Sabemos que por isso algumas organizações de esquerda, não somente colombianas,
dizem que nos transformamos numa guerrilha reformista.»
Cabe
recordar que já Lénine dizia que devemos distinguir as reformas cosméticas da
burguesia de reformas de conteúdo revolucionário que abalam o poder da classe
dominante.
Combatendo
a tendência ao pessimismo do entrevistador quanto ao desfecho das Conversações,
o comandante Pablo Catatumbo, outro membro da Delegação, lembrou que a Historia
segue com frequência rumos inesperados.
«Não
esqueça – sublinhou - que as condições políticas na América Latina mudaram.
Quem imaginava o que ocorreu na Venezuela e na Bolívia com a chegada de Chávez e
de Evo?

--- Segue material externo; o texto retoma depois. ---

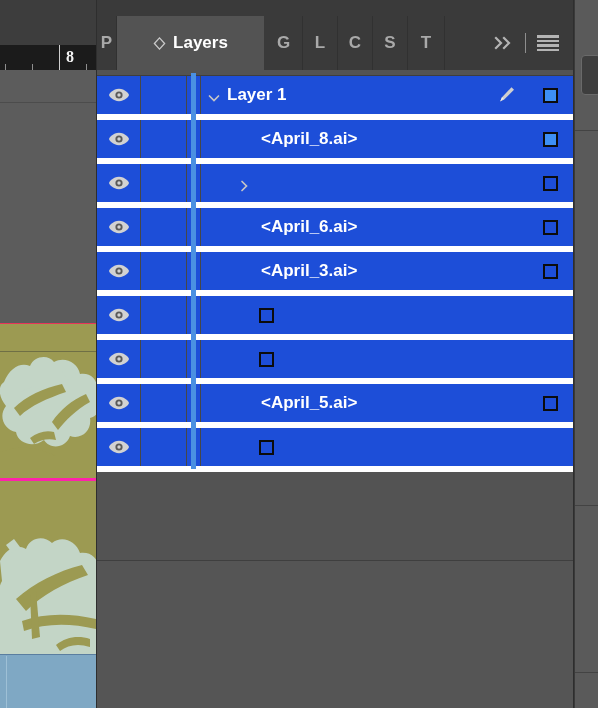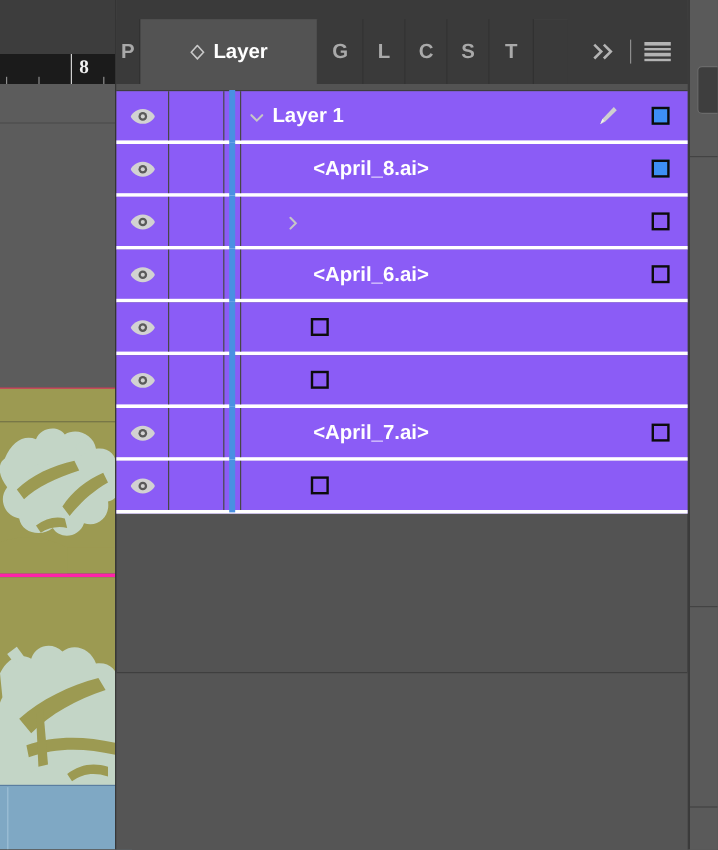--- a/index.html
+++ b/index.html
@@ -113,22 +113,22 @@
 
   .tabstrip-under {
     position: absolute; left: 0; top: 70px; width: 100%; height: 6px;
     background: #535353; border-bottom: 1px solid #3e3e3e;
   }
 
   
   .rows { position: absolute; left: 0; top: 76px; width: 100%; }
   .row {
     position: relative; height: 44px; width: 100%;
-    background: #8b5cf6;
-    border-bottom: 3px solid #ffffff;
+    background: #1d4ed8;
+    border-bottom: 6px solid #ffffff;
     display: flex; align-items: stretch;
   }
   .col-eye {
     width: 44px; flex: none; border-right: 1px solid #474747;
     display: flex; align-items: center; justify-content: center;
   }
   .col-lock {
     width: 46px; flex: none; border-right: 1px solid #474747;
   }
   .col-color {
@@ -240,21 +240,21 @@
     <div class="tabstrip">
 
       <div class="tab" style="left:0px; width:20px;">
         <span class="tab-label">P</span>
       </div>
 
       <div class="tab active" style="left:20px; width:148px;">
         <svg class="diamond" viewBox="0 0 14 14">
           <path d="M7,1 L12.5,7 L7,13 L1.5,7 Z" fill="none" stroke="#c9c9c9" stroke-width="1.4"></path>
         </svg>
-        <span class="tab-label">Layer</span>
+        <span class="tab-label">Layers</span>
       </div>
 
       <div class="tab" style="left:168px; width:38px;">
         <span class="tab-label">G</span>
       </div>
       <div class="tab" style="left:206px; width:35px;">
         <span class="tab-label">L</span>
       </div>
       <div class="tab" style="left:241px; width:35px;">
         <span class="tab-label">C</span>
@@ -390,59 +390,81 @@
       <path d="M11,0.8 C17,0.8 21,6 21,7 C21,8 17,13.2 11,13.2
                C5,13.2 1,8 1,7 C1,6 5,0.8 11,0.8 Z" fill="#d2d2d2"></path>
       <circle cx="11" cy="7" r="3.6" fill="#5a5a5a"></circle>
       <circle cx="11" cy="7" r="1.7" fill="#d2d2d2"></circle>
     </svg>
       </div>
       <div class="col-lock"></div>
       <div class="col-color">
         <div class="color-bar" style="background:#4a90e2"></div>
       </div>
-      <div class="col-pen"></div>
-      <div class="col-target">
-        <div class="sel-box"></div>
-      </div>
-    </div>
-        <div class="row">
-      <div class="col-eye">
-        <svg class="eye-svg" viewBox="0 0 22 14">
-      <path d="M11,0.8 C17,0.8 21,6 21,7 C21,8 17,13.2 11,13.2
-               C5,13.2 1,8 1,7 C1,6 5,0.8 11,0.8 Z" fill="#d2d2d2"></path>
-      <circle cx="11" cy="7" r="3.6" fill="#5a5a5a"></circle>
-      <circle cx="11" cy="7" r="1.7" fill="#d2d2d2"></circle>
-    </svg>
-      </div>
-      <div class="col-lock"></div>
-      <div class="col-color">
-        <div class="color-bar" style="background:#4a90e2"></div>
-      </div>
-      <div class="col-pen"></div>
-      <div class="col-target">
-        <div class="sel-box"></div>
-      </div>
-    </div>
-        <div class="row">
-      <div class="col-eye">
-        <svg class="eye-svg" viewBox="0 0 22 14">
-      <path d="M11,0.8 C17,0.8 21,6 21,7 C21,8 17,13.2 11,13.2
-               C5,13.2 1,8 1,7 C1,6 5,0.8 11,0.8 Z" fill="#d2d2d2"></path>
-      <circle cx="11" cy="7" r="3.6" fill="#5a5a5a"></circle>
-      <circle cx="11" cy="7" r="1.7" fill="#d2d2d2"></circle>
-    </svg>
-      </div>
-      <div class="col-lock"></div>
-      <div class="col-color">
-        <div class="color-bar" style="background:#4a90e2"></div>
-      </div>
       <div class="col-name">
 
-        <span class="layer-title" style="padding-left:60px">&lt;April_7.ai&gt;</span>
+        <span class="layer-title" style="padding-left:60px">&lt;April_3.ai&gt;</span>
+      </div>
+      <div class="col-pen"></div>
+      <div class="col-target">
+        <div class="sel-box"></div>
+      </div>
+    </div>
+        <div class="row">
+      <div class="col-eye">
+        <svg class="eye-svg" viewBox="0 0 22 14">
+      <path d="M11,0.8 C17,0.8 21,6 21,7 C21,8 17,13.2 11,13.2
+               C5,13.2 1,8 1,7 C1,6 5,0.8 11,0.8 Z" fill="#d2d2d2"></path>
+      <circle cx="11" cy="7" r="3.6" fill="#5a5a5a"></circle>
+      <circle cx="11" cy="7" r="1.7" fill="#d2d2d2"></circle>
+    </svg>
+      </div>
+      <div class="col-lock"></div>
+      <div class="col-color">
+        <div class="color-bar" style="background:#4a90e2"></div>
+      </div>
+      <div class="col-pen"></div>
+      <div class="col-target">
+        <div class="sel-box"></div>
+      </div>
+    </div>
+        <div class="row">
+      <div class="col-eye">
+        <svg class="eye-svg" viewBox="0 0 22 14">
+      <path d="M11,0.8 C17,0.8 21,6 21,7 C21,8 17,13.2 11,13.2
+               C5,13.2 1,8 1,7 C1,6 5,0.8 11,0.8 Z" fill="#d2d2d2"></path>
+      <circle cx="11" cy="7" r="3.6" fill="#5a5a5a"></circle>
+      <circle cx="11" cy="7" r="1.7" fill="#d2d2d2"></circle>
+    </svg>
+      </div>
+      <div class="col-lock"></div>
+      <div class="col-color">
+        <div class="color-bar" style="background:#4a90e2"></div>
+      </div>
+      <div class="col-pen"></div>
+      <div class="col-target">
+        <div class="sel-box"></div>
+      </div>
+    </div>
+        <div class="row">
+      <div class="col-eye">
+        <svg class="eye-svg" viewBox="0 0 22 14">
+      <path d="M11,0.8 C17,0.8 21,6 21,7 C21,8 17,13.2 11,13.2
+               C5,13.2 1,8 1,7 C1,6 5,0.8 11,0.8 Z" fill="#d2d2d2"></path>
+      <circle cx="11" cy="7" r="3.6" fill="#5a5a5a"></circle>
+      <circle cx="11" cy="7" r="1.7" fill="#d2d2d2"></circle>
+    </svg>
+      </div>
+      <div class="col-lock"></div>
+      <div class="col-color">
+        <div class="color-bar" style="background:#4a90e2"></div>
+      </div>
+      <div class="col-name">
+
+        <span class="layer-title" style="padding-left:60px">&lt;April_5.ai&gt;</span>
       </div>
       <div class="col-pen"></div>
       <div class="col-target">
         <div class="sel-box"></div>
       </div>
     </div>
         <div class="row">
       <div class="col-eye">
         <svg class="eye-svg" viewBox="0 0 22 14">
       <path d="M11,0.8 C17,0.8 21,6 21,7 C21,8 17,13.2 11,13.2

Quem podia imaginar que na América Latina surgiriam outros governos
para exigir aos EUA respeito pela soberania? E o fim da União Soviética?
O
arrastar das conversações de Paz em Havana e a convicção de que um acordo
global sobre os seus pontos da Agenda é inaceitável para o sistema de poder
colombiano contribui para a multiplicação de análises e previsões pessimistas.
Não creio
que esses exercícios especulativos, mesmo quando da iniciativa de amigos das
FARC-EP, sejam úteis.
Mas é
inegável que a abertura da Mesa de Diálogo proporcionou às FARC a possibilidade
de arrancarem a mascara a um governo de matizes neofascistas e de levarem a
milhões de pessoas em dezenas de países um conhecimento aprofundado do seu
programa, da sua luta revolucionaria em prol de uma Colômbia independente,
democrática e progressista.
A verdade sobre uma heroica guerrilha – partido comunista atravessou fronteiras, chega hoje aos mais remotos lugares da Terra.